OMOP version 6 - put on ice?

gregk · April 26, 2023, 1:30pm

Friends,

Quite often, the question is being raised by the customers on why they are not being upgraded to OMOP version 6. I can also see that this same question is being raised quite often by many OHDSI newcomers. A lot of companies without previous OMOP knowledge and background make an honest mistake and convert their data to v6 instead of supported v5.4 which then results in additional effort of downgrading.

Question - why do we keep confusing people/community and ourselves? Why can’t we recognize that the OMOP v6 - at least in it’s current design (famous mandatory datetime stamp that no one really needs/likes - is not really adoptable and officially put it on ice?

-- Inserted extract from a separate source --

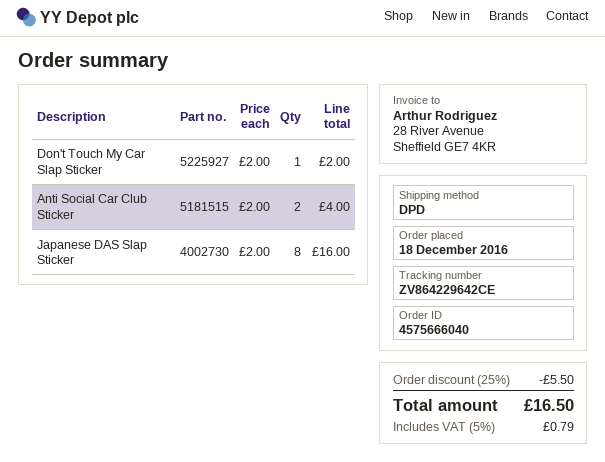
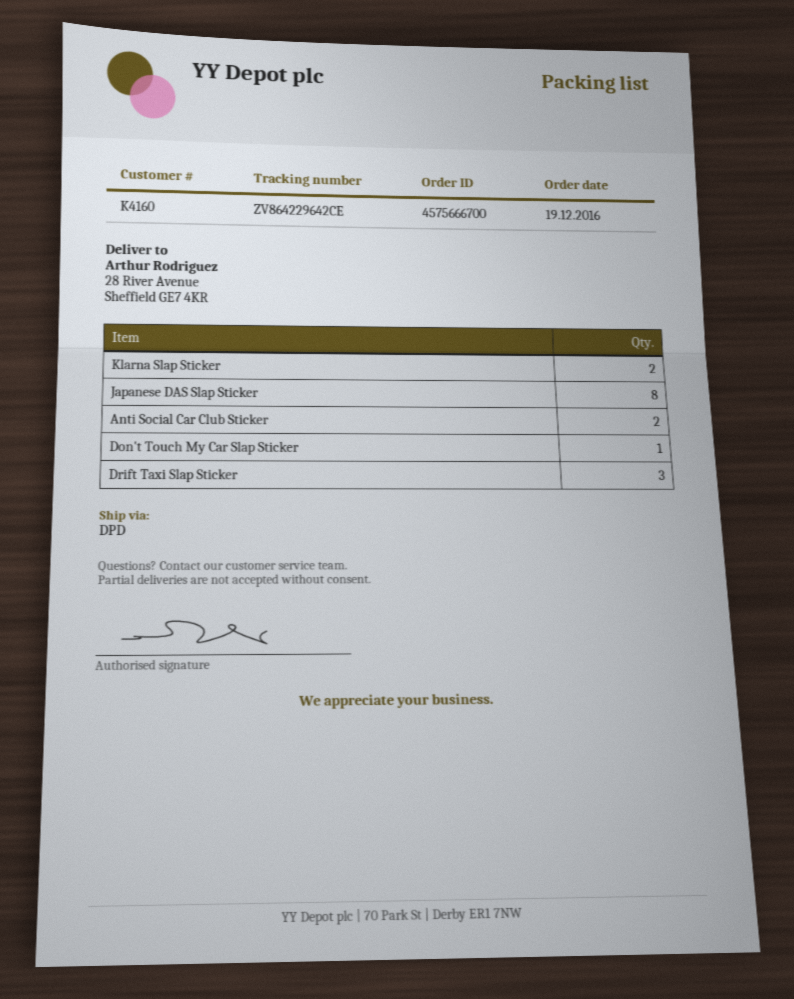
order number: 4575666040 -> 4575666700
order date: 2016-12-18 -> 2016-12-19
Klarna Slap Sticker: none -> 2
Drift Taxi Slap Sticker: none -> 3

Great experiment and grand ideas but didn’t work. Sure, many of these ideas can be brought into CDM in a slightly another form, many actually already in v.5.4

Can we please consider removing OMOP CDM v6 pages from our WIKI to stop confusing people who still think that OMOP CDM v6 is about to be released (5 years after it was actually released)? Or move it to another location aka OHDSI museum :).

Your thoughts on this are welcome

Greg

@clairblacketer @Christian_Reich @Patrick_Ryan @aostropolets @Andrew

Mark · April 26, 2023, 1:37pm

Yes please, I went down this road a couple-three years ago when there was at least active talk about it on the forum.

Adam_Black · April 26, 2023, 8:22pm

I think this is why we need a Technology Advisory Board composed of all the various OHDSI stakeholders who can help guide the community. I’ve been personally confused about whether I should support CDM v6 in the tools I work on. I would love a clear decision one way or the other. It’s been >4 years since v6 was introduced and I think it’s fair for the community to expect a clear path forward from the OHDSI leadership.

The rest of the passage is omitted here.